Failure to communicate: fatal to projects (and political parties)
Over the weekend, I was catching up with a friend I hadn’t seen since the mid-term elections here in the US. While hashing out what the election results meant, my friend said that he felt that history would be kinder to the accomplishments of Congress than the electorate was.
I asked my friend to consider the relationship of Congress to its constituents as a business relationship. Congress is a business with a very large set of clients. When a company does work for a client, the business must clearly and continuously communicate with the client about the work the company is doing and how that work benefits the client. That communication is particularly crucial when you’re making major changes to an existing workflow (in the case of Congress, healthcare reform comes to mind). Otherwise, the outcome is likely to be negative, and the company (or the majority political party) will find itself falling head first into a ditch:
Regardless of how you feel about what the current Congress accomplished, I think we can all agree that clear communication is rarely a strength of any government.

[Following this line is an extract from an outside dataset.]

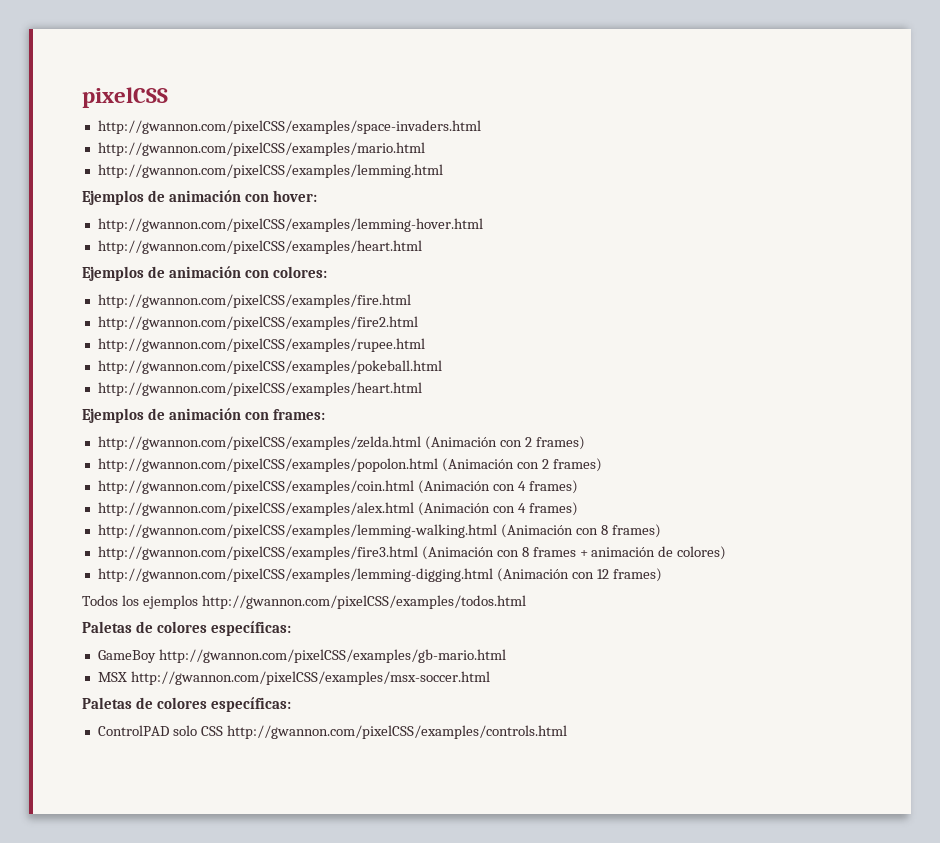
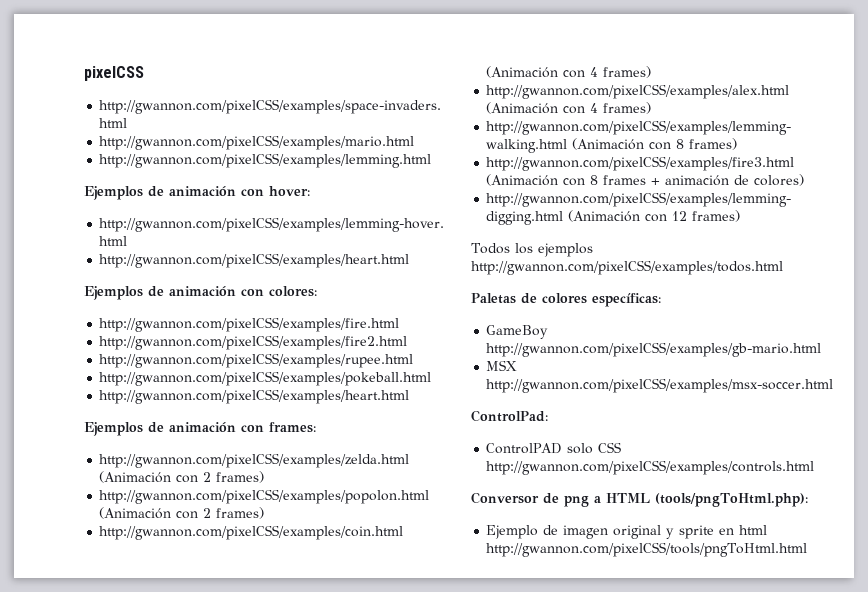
[82,697,291,712] Paletas de colores específicas: -> [471,410,548,422] ControlPad:
(567, 732) none -> [471,492,808,507] [486,525,768,539] [486,542,808,557] // Conversor de png a HTML (tools/pngToHtml.php): // Ejemplo de imagen original y sprite en html http://gwannon.com/pixelCSS/tools/pngToHtml.html

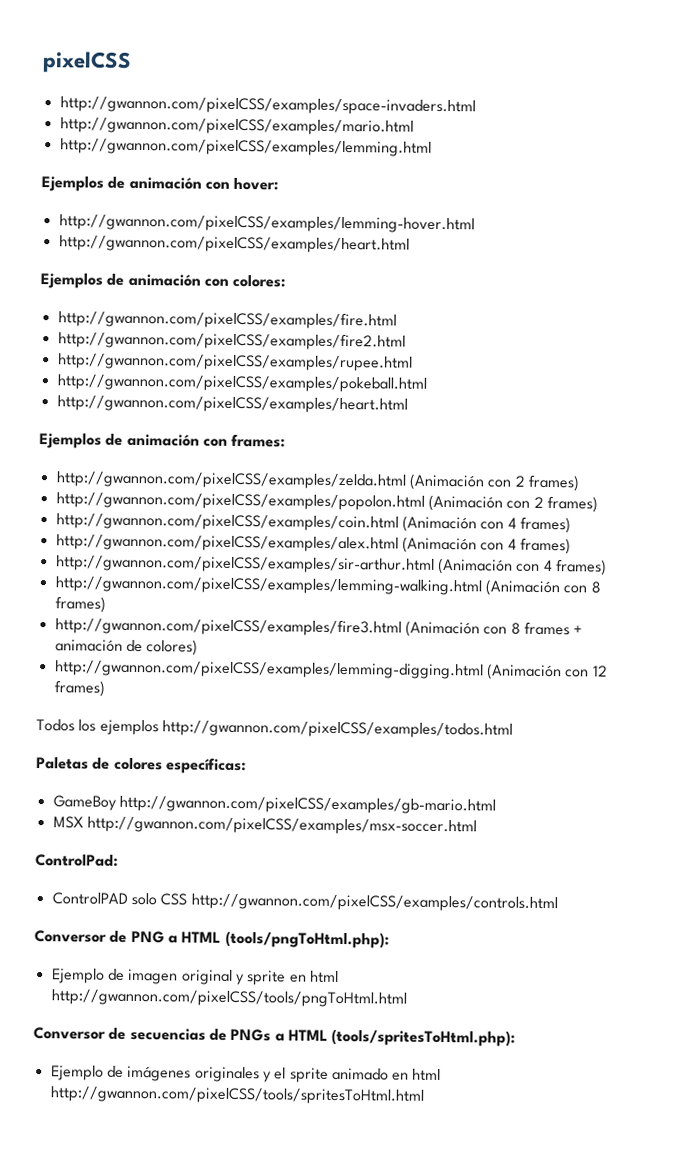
(652, 108) none -> [55,555,607,576] // http://gwannon.com/pixelCSS/examples/sir-arthur.html (Animación con 4 frames)
[564,496,589,507] png -> [130,930,165,944] PNG
(808, 549) none -> [33,1027,517,1047] [50,1065,442,1083] [49,1086,424,1105] // Conversor de secuencias de PNGs a HTML (tools/spritesToHtml.php): // Ejemplo de imágenes originales y el sprite animado en html http://gwannon.com/pixelCSS/tools/spritesToHtml.html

Have I oversimplified things here? Perhaps. But an inability to boil down your efforts and accomplishments on a project and clearly explain them to a client creates a dangerous disconnect. Can you, for example, summarize what you plan to do, what you have completed, and the benefits of those tasks on an index card (or the digital equivalent)? If you can’t, you likely have a failure in communication that endangers the project—and your relationship with your client.